Draganflyer X4 to niewielki śmigłowiec zdalnie sterowany, który fabrycznie jest przystosowany do przenoszenia aparatów fotograficznych. Może pochwalić się komputerowo stabilizowanym systemem lotu oraz możliwością bezprzewodowego przesyłania zdjęć i wideo z powietrza. Ale to nie zabawka - powstał z myślą o poważnych zastosowaniach.

Draganflyer X4
Draganflyer X4
Mateusz Gołąb

12.08.2009 | aktual.: 02.08.2022 10:20

Zalogowani mogą więcej

Możesz zapisać ten artykuł na później. Znajdziesz go potem na swoim koncie użytkownika

Draganflyer X4 to niewielki śmigłowiec zdalnie sterowany, który fabrycznie jest przystosowany do przenoszenia aparatów fotograficznych. Może pochwalić się komputerowo stabilizowanym systemem lotu oraz możliwością bezprzewodowego przesyłania zdjęć i wideo z powietrza. Ale to nie zabawka - powstał z myślą o poważnych zastosowaniach.

Ma cztery wirniki oraz siedem czujników, które pozwalają komputerowi pokładowemu zorientować się w przestrzeni - dzięki temu Draganflyer X4 nie wymaga długiej i żmudnej nauki pilotażu. Ważący 680 gramów śmigłowiec weźmie na pokład do 250 gramów ładunku, którym jest aparat Panasonic Lumix FX-580 z możliwością nagrywania filmów.

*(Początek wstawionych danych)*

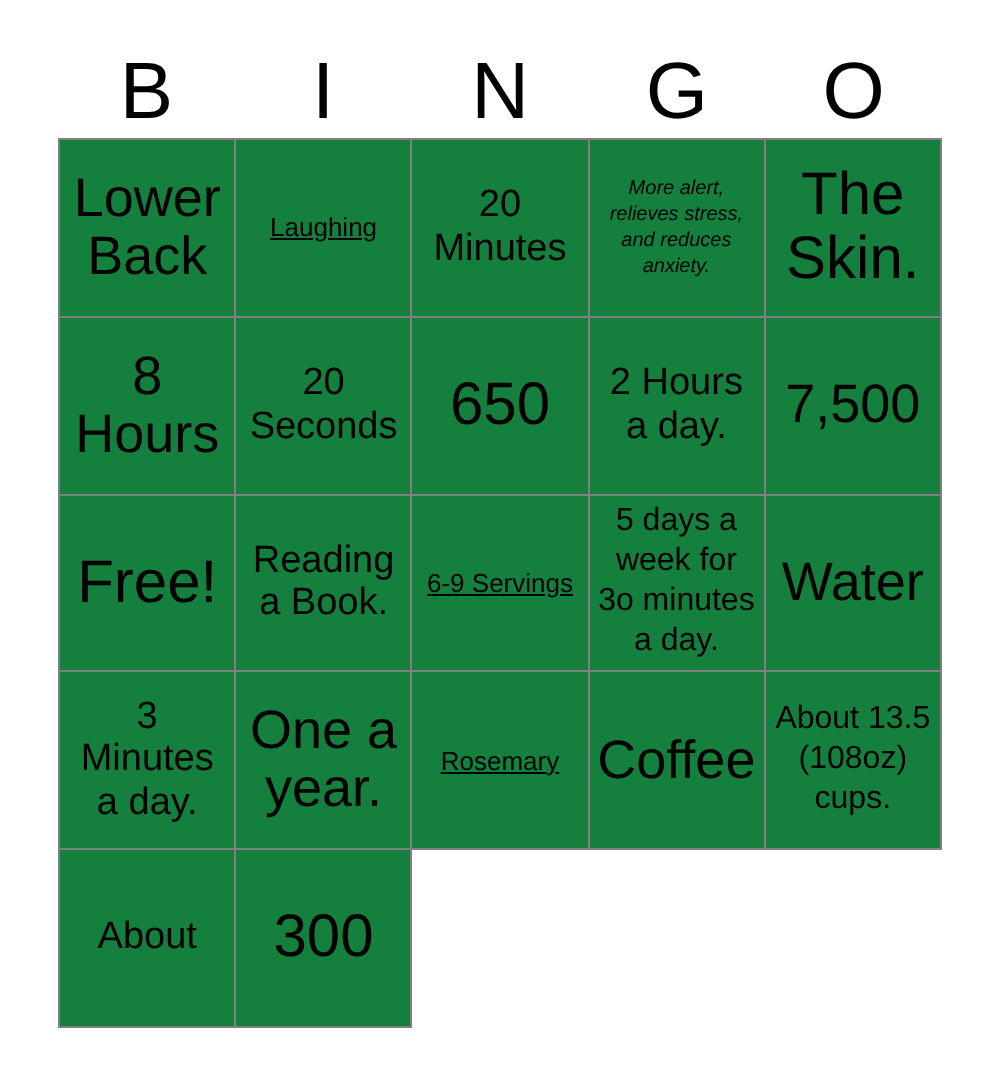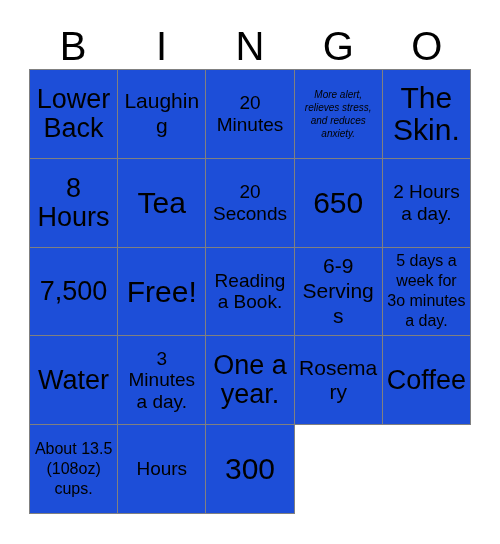"Lower Back" .bingo-cell { background: #1d4ed8 -> #15803d }
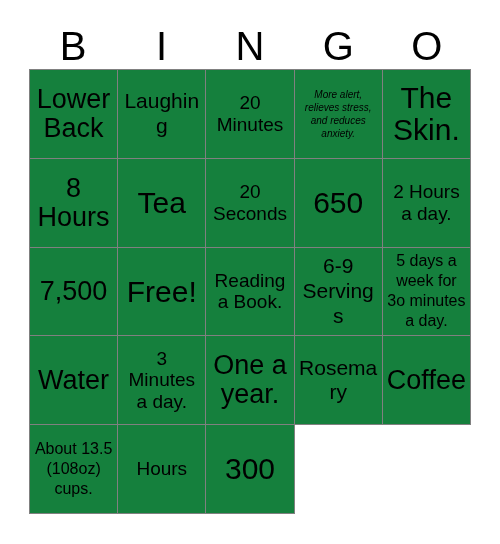"Laughing" .fs-sm .cell-text { font-size: 21px -> 13px; text-decoration: none -> underline }
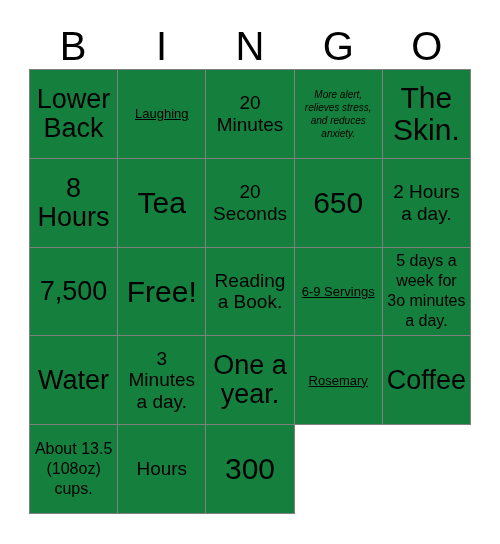"Tea" div.bingo-cell { html: <div> <span>Tea</span> </div> -> none }
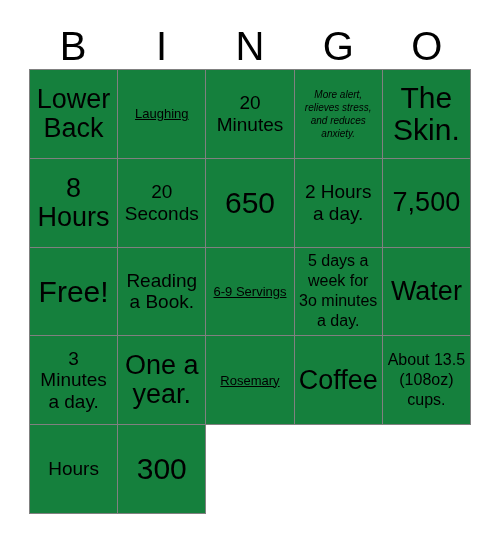"Hours" span.cell-text { text: Hours -> About }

Aparat podwieszony jest w specjalnym koszyczku, który niweluje wstrząsy. Najfajniejsze jest to, że obraz z aparatu można przekazywać na bieżąco prosto do sterownika, a za jego pośrednictwem do dowolnego urządzenia pod niego podpiętego (wideo gogle wydają się być jak najbardziej na miejscu). Nad aparatem mamy zdalną kontrolę - możemy operować migawką, zoomem jak i jego obracaniem, a wszelkie parametry lotu obejrzycie na 2,8 calowym ekranie OLED.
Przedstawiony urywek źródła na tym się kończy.